И она каждый вечер бежала по проспекту к зданию нашего Аэрофлота, садилась в кафе против ярко освещенной витрины с панорамой Красной площади со Спасской башней, заказывала кружку пива и все смотрела и смотрела на эту витрину, чтобы хоть как-то, хоть чуть-чуть приблизиться к дорогой ее сердцу Москве. И все это по-детски, искренне, с большой душевной чистотой и преданностью каким-то священным принципам. Так, Жюльетта, подлинная француженка, парижанка, от седого завитка волос на макушке до пяток своих спортивных кед, больше всего на свете любит Россию, свое детство, юность, свои воспоминания о Москве, Немчиновке, гимназии, о доме на Большой Грузинской.
Вот этот интерес и любовь к русскому народу, к революционному перевороту, сместившему в юной душе ее и разуме привычные устои буржуазного воспитания, остались в ней до глубокой старости. Она вызывала дикое раздражение в соотечественниках, а когда стала постоянно ездить в Москву на мои приглашения, злые языки стали утверждать, что мадам Кюниссе просто-напросто работает на советскую разведку. Жюльетта потешалась и еще упорней продолжала защищать советскую политику.
* * *
Чего Жюльетта не любила, так это ходить со мной по большим магазинам, когда перед отъездом в Москву мне нужно было купить что-то для моего никологорского хозяйства и каких-нибудь подарков для друзей — духов, перчаток, шарфов.

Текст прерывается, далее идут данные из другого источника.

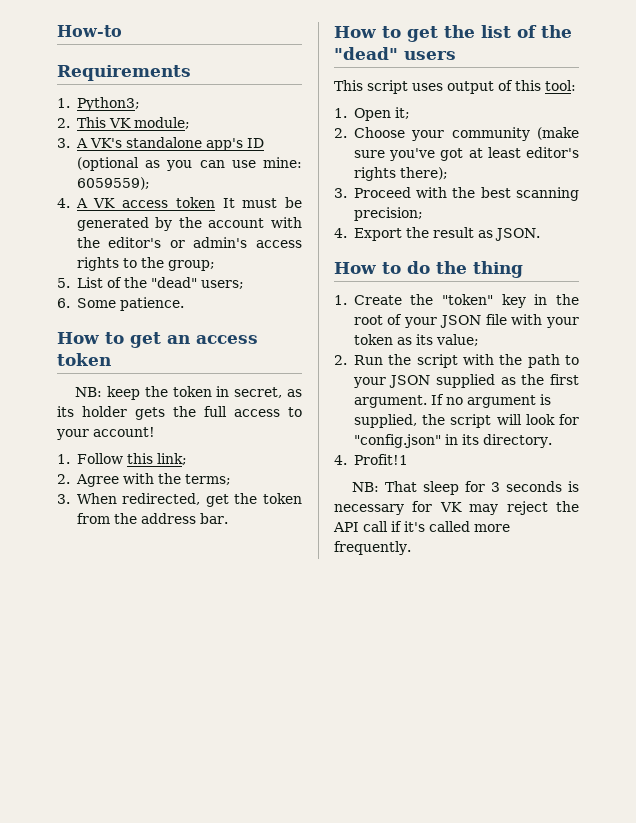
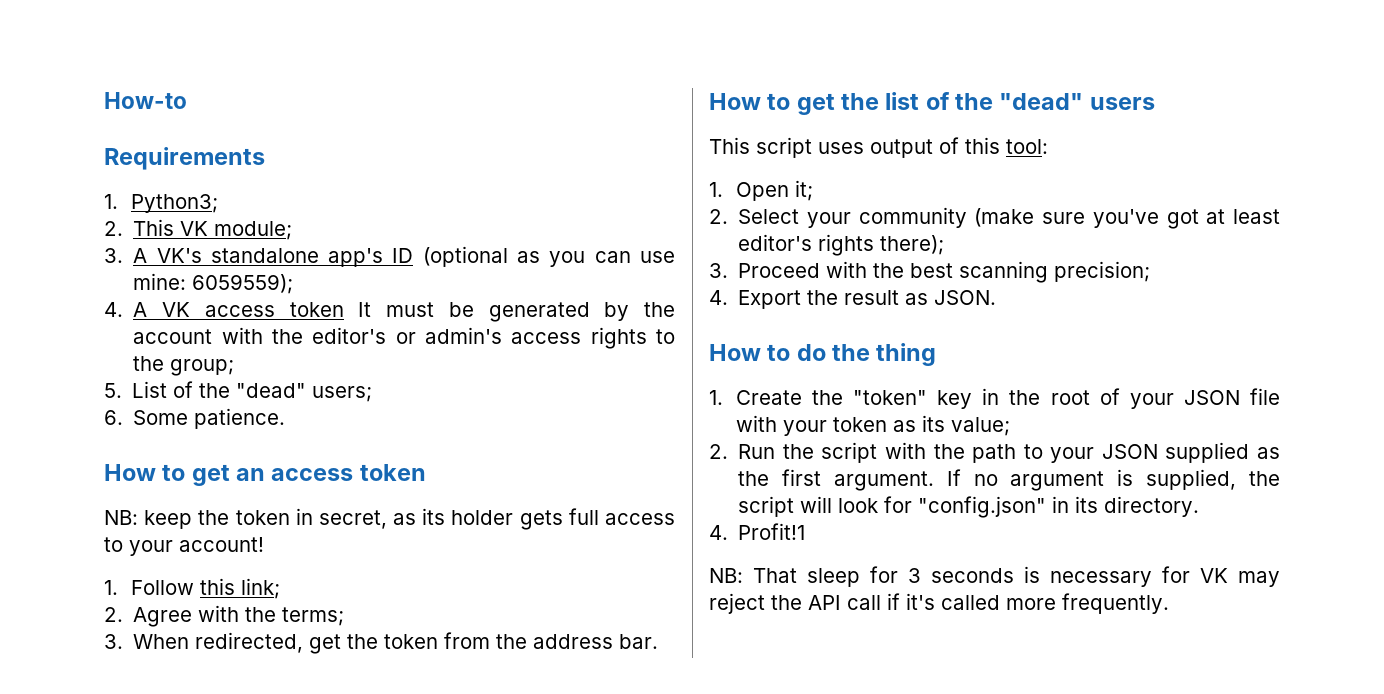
[173,406,196,417] the -> (563, 520) none
[353,127,405,138] Choose -> [738,209,800,224] Select

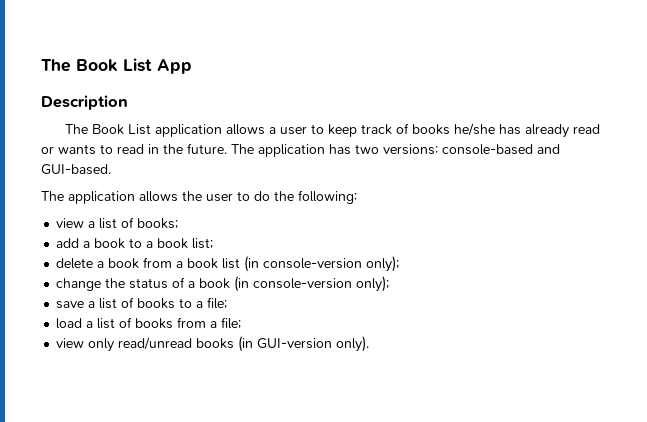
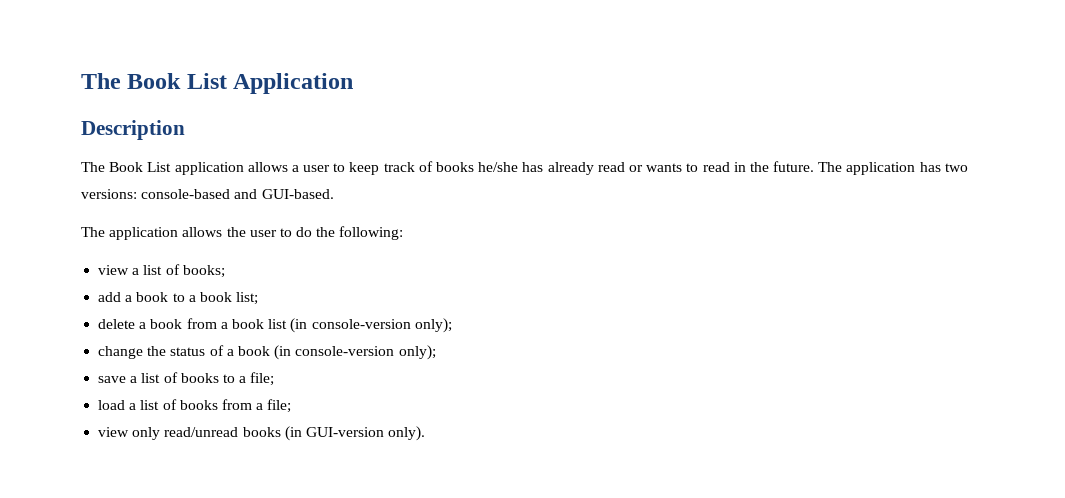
[41,58,192,74] The Book List App -> [81,73,354,94] The Book List Application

Из солидарности Жюльетта всегда провожала меня в эти походы, и надо было видеть ее жертвенно-отсутствующее выражение лица среди покупателей, снующих по рядам под музыку модных пластинок, непременно сопровождающих всю эту суету.
Но если надо было купить что-то для сыновей и внуков, Жюльетта преображалась:
— Ты посмотри, какой свитер! Какой дивный цвет! А галстуки — это же чудо! Слушай, я хочу купить эти перчатки для вашего шофера… — И, бывало, из отдела мужской одежды ее не вытащишь.
Но особое пристрастие она имела к охотничьим магазинам. Часами она могла обозревать какое-нибудь чудовищно дорогое седло со сверкающими стременами, а рядом — разложенный на витрине костюм, сапоги, стеки и прочее. Бывало, ее не оторвешь от витрины с охотничьими ружьями, кинжалами, пистолетами. Это была уже давняя подлинная страсть, и здесь чуткая женская душа ее растворялась в чисто мужских восприятиях и взгляд становился твердым и деловитым.
— Какой «пердэй»! — захлебывалась Жюльетта восхищением. — Ты посмотри, какой изящный приклад, а стволы! Какие пропорции, какая легкость… — стонала Жюльетта перед витриной на бульваре Фридленд. — Ну, это стоит не меньше чем восемьдесят тысяч франков.
Как все старые парижанки, она рассчитывала на старый курс франка, и мне постоянно приходилось из ее расчетов скидывать два нуля.
Одевалась Жюльетта тоже всегда на свой лад. На ее плоской груди и узких бедрах все сидело по-мужски. Ходила она быстро и легко, словно гонимая ветром, и любила спортивную обувь. Зонтики вечно где-то забывала и потому в дождь носила плащ, а на голове — складной капюшончик. Бодрость духа и самообладание были присущи ее характеру, но если кто-нибудь приносил Жюльетте настоящее огорчение, то она шла ва-банк, и это уже была не брань, не пререкательства, это были крутые действия в полном разуме. Тут она могла выгнать из дому и порвать навсегда.
Самым большим другом ее была сестра Маруша. Сердобольная, внимательная дама, обладавшая большой культурой и высоким интеллектом, отличная хозяйка, но с несколько устаревшими понятиями, она странно не походила на Жюльетту ни лицом, ни характером, но тем не менее сестры понимали друг друга с полуслова. И это было единственное для Жюльетты прибежище.
* * *
Мы сидим с Жюльеттой у двоюродной сестры покойного Капитана, у моей приятельницы — мадам Жискар Д’Эстен. Анна — высокая красивая женщина из аристократической семьи Карно из Южной Франции. Она — искусствовед, изучала искусство Востока. Дама строгая и в то же время остроумная, кстати сказать — тетка бывшего президента Валери Жискара Д’Эстена. Анна обожала путешествия, не раз бывала в Советском Союзе и, бывая в Москве, непременно заезжала ко мне на Николину Гору. А сейчас мы с Жюльеттой приглашены к ней на завтрак.